In der Lebens-Chronik kann man im Band III ab Seite 1967 bis 1970 zu dem Ereignis folgendes (auszugsweise) nachlesen:
Samstag, 14. Dezember 1940
Schreibstubenkarte des KZ Dachau:
Leisner Karl, Geistlicher | 14. Dez. 1940 v. S. [von Sachsenhausen]
22.356 | Sch 26/3 | 28.2.15 Rees a. R. | St. Blasien | Kr. Neustadt
Konzentrationslager Dachau, Personalakte für Geistliche in Dachau:
Karl Leisner, 282.15 Rees, 14.12.40 Kaplan
Richard Schneider:
Ich habe Karl Leisner (KL) am Tage seiner Ankunft im Konzentrationslager Dachau (Block 30) am 14.12.1940 kennengelernt.
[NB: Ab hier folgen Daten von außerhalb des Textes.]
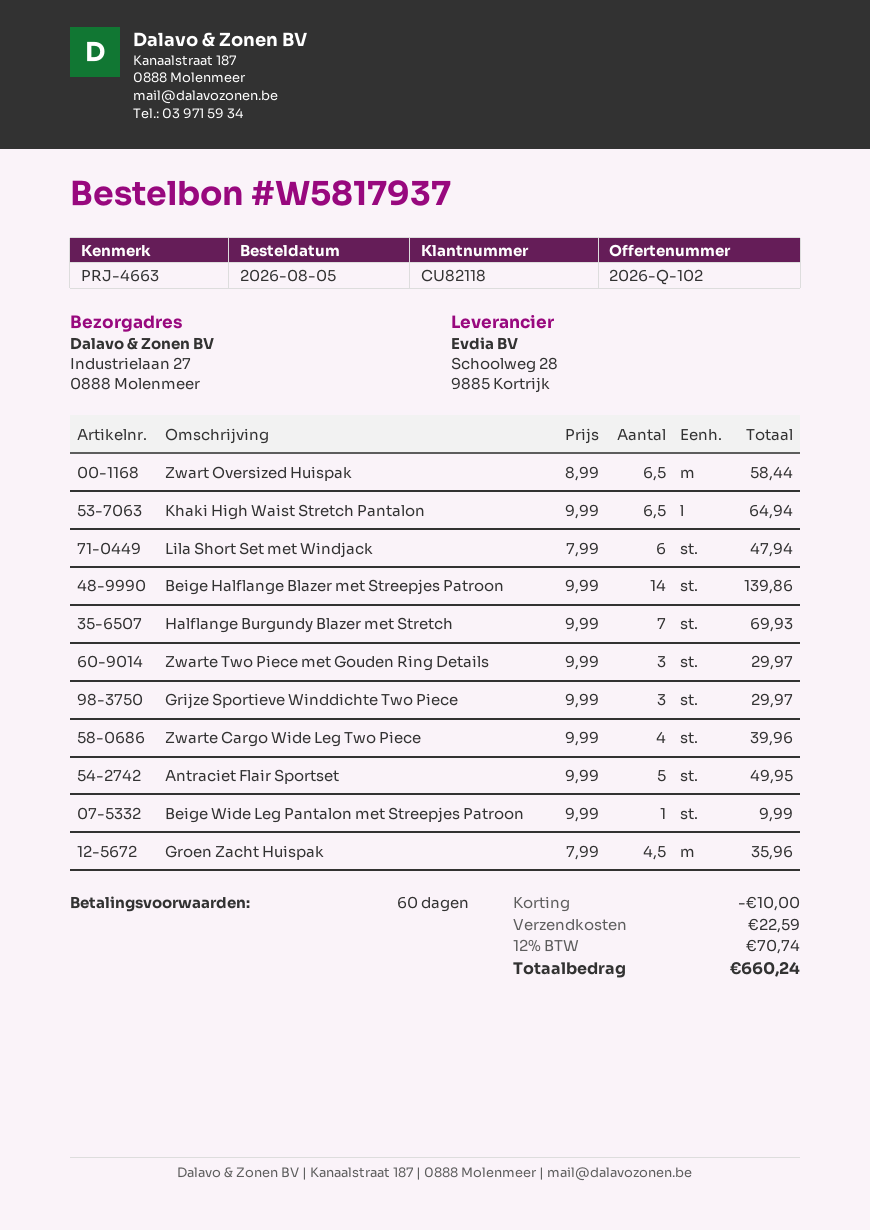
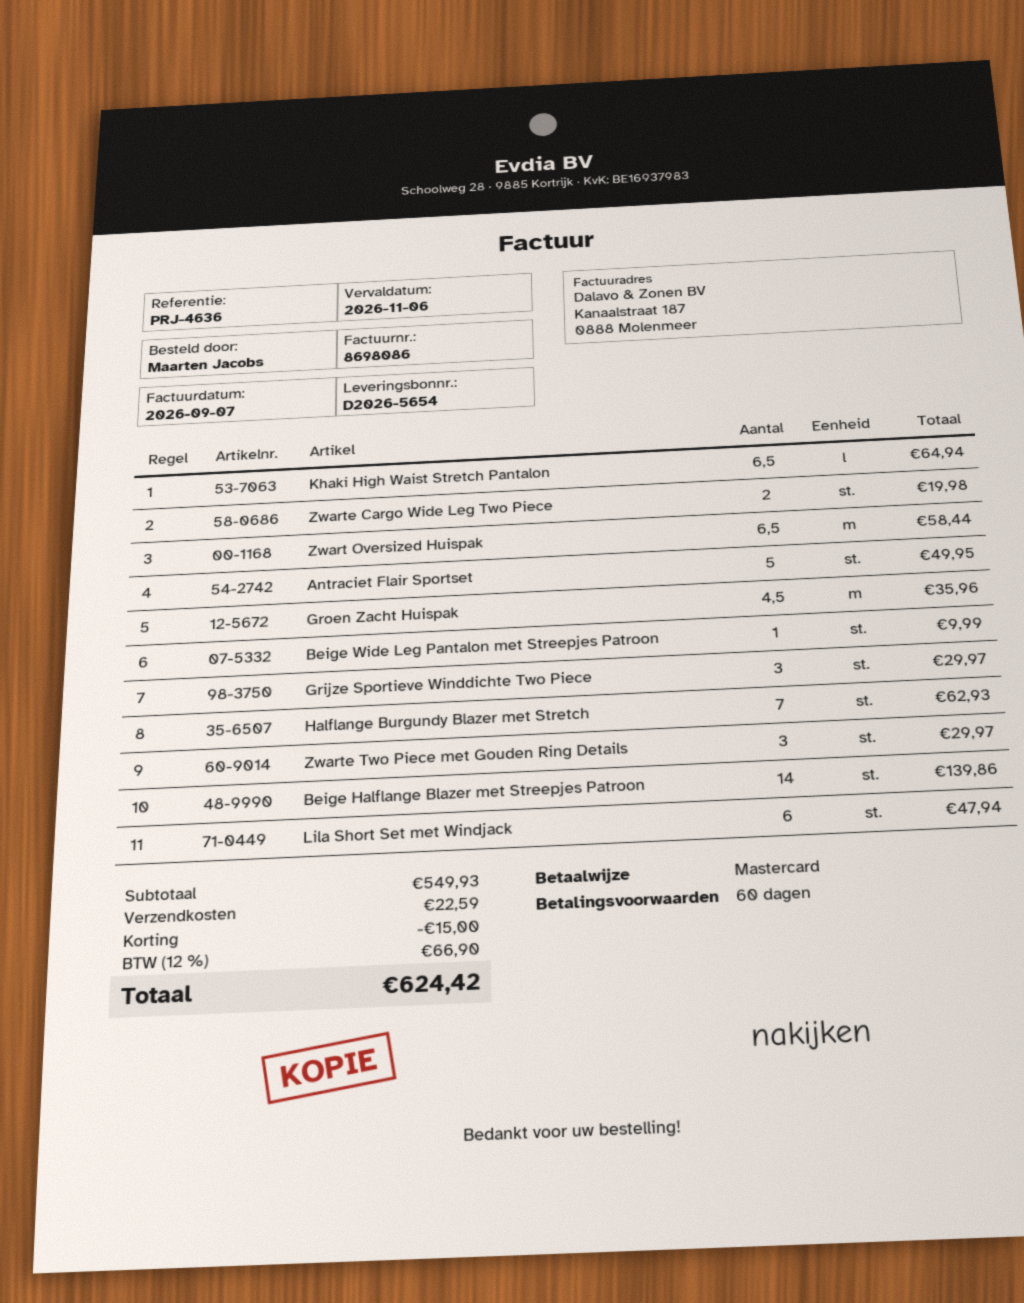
reference: PRJ-4663 -> PRJ-4636
Halflange Burgundy Blazer met Stretch: 7 for 69.93 -> 7 for 62.93
Zwarte Cargo Wide Leg Two Piece: 4 for 39.96 -> 2 for 19.98
discount: 10.00 -> 15.00
tax: 12% = 70.74 -> 12% = 66.90
total: 660.24 -> 624.42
Ich war dort seit November 1940. KL wurde vom Lager Oranienburg-Sachsenhausen [KZ-Sachsenhausen in Oranienburg] nach Dachau verlegt. KL war damals Diakon, wurde aber dem Priesterblock 30 zugeteilt. […] Wie allen in der Lagergemeinschaft begegnete er auch mir stets als „Bruder Immerfroh“. […] In der Hand hielt er dabei das Freiburger Diözesan-Gesangbuch „Magnificat“, das er auf irgendeine Weise in das Lager hatte einschmuggeln können. Wir waren darüber sehr froh, damit das erste Gesang- und Gebetbuch in unserem Priesterblock überhaupt zu haben, nachdem uns alles – auch Brevier und Rosenkranz – bei der Einlieferung abgenommen worden war.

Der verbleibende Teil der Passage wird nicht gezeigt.